It’s about time. This has been going on for years and nothing has been done about it.
Physician’s license suspended
Bland County Messenger: News >
Tue Nov 04, 2008 - 04:48 PM
By NATE HUBBARD/Staff
A failure to mind her (patient) p’s and q’s when prescribing narcotic painkillers has landed Bland County’s “Dr. Pam” an indefinite suspension of her license to practice medicine from the Virginia Board of Medicine.
Dr. Padmaja “Pam” Polavarapu, 46, founder and head physician of Mountain Medical Clinic in Bland, signed a consent order with the board on Oct. 25 agreeing to the suspension.
Although the Board of Medicine cited violations in connection with nearly 20 patients, Polavarapu’s treatment of “Patient P” and “Patient Q” were highlighted as particularly egregious offenses.
In the consent order, which by signing Polavarapu neither admitted nor denied the expressed charges but waived the right to challenge them in any future board proceedings, Patient P was described as a 63-year-old female treated by Polavarapu from 1997-2005.
The order states that Polavarapu “failed to recognize and respond adequately to signs of Patient P’s drug abuse and dependence, including three hospitalizations following alleged suicide attempts by overdose of prescribed medications.”
After the three incidents, the commonwealth’s evidence found that Polavarapu continued prescribing the same abused medications to the woman.

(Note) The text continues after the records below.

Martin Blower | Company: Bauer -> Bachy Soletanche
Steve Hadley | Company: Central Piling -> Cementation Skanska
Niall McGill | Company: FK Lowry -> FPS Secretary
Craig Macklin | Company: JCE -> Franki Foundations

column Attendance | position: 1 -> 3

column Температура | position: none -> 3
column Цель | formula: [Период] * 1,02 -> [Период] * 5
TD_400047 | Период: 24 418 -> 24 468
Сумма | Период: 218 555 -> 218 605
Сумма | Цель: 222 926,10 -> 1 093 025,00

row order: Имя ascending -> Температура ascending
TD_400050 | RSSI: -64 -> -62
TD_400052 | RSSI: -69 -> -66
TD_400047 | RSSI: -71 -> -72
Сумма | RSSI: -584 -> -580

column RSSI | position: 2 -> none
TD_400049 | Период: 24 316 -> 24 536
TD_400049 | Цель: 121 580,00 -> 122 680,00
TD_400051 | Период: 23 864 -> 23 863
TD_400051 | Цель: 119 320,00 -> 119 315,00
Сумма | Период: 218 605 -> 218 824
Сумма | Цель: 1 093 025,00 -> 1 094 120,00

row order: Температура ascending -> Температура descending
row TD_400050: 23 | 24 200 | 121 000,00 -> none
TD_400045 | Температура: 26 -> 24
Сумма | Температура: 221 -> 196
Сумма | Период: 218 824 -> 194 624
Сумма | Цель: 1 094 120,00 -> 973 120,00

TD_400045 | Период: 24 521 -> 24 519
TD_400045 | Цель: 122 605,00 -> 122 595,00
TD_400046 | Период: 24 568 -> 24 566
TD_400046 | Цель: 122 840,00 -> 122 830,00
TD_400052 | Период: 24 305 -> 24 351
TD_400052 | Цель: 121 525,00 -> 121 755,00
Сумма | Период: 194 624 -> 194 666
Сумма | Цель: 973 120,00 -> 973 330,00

During testimony before the board, the order also says that “Dr. Polavarapu admitted that she was treating the patient’s anxiety and depression by listing the medication as prescribed for other conditions.”
Patient Q, described only as a female patient, was only cited in generalities in the signed consent order, but in other detailed accusations brought by the board Polavarapu was said to have continued to prescribe painkillers up to the patient’s death of an apparent overdose in 2004.
“She failed to recognize and adequately respond to signs that Patient Q was abusing or diverting her prescribed medications or that her continued access to numerous prescribed medications to treat complaints of chronic pain and headaches presented a danger to the patient,” the documents state.
Multiple phone calls to Polavarapu’s residence went unanswered Monday and Tuesday. A person who answered the phone at Mountain Medical Clinic said Polavarapu was not in the office and that there was no one who could comment at this time about the future of the clinic.
Polavarapu’s attorney, Monica Monday, also declined comment when reached by phone Monday afternoon.
The consent order did note that Polavarapu provided numerous letters from patients that attested to her “skill, compassion, dedication and charity” and from physicians that called her “an ethical and competent physician who practices in a medically underserved area.”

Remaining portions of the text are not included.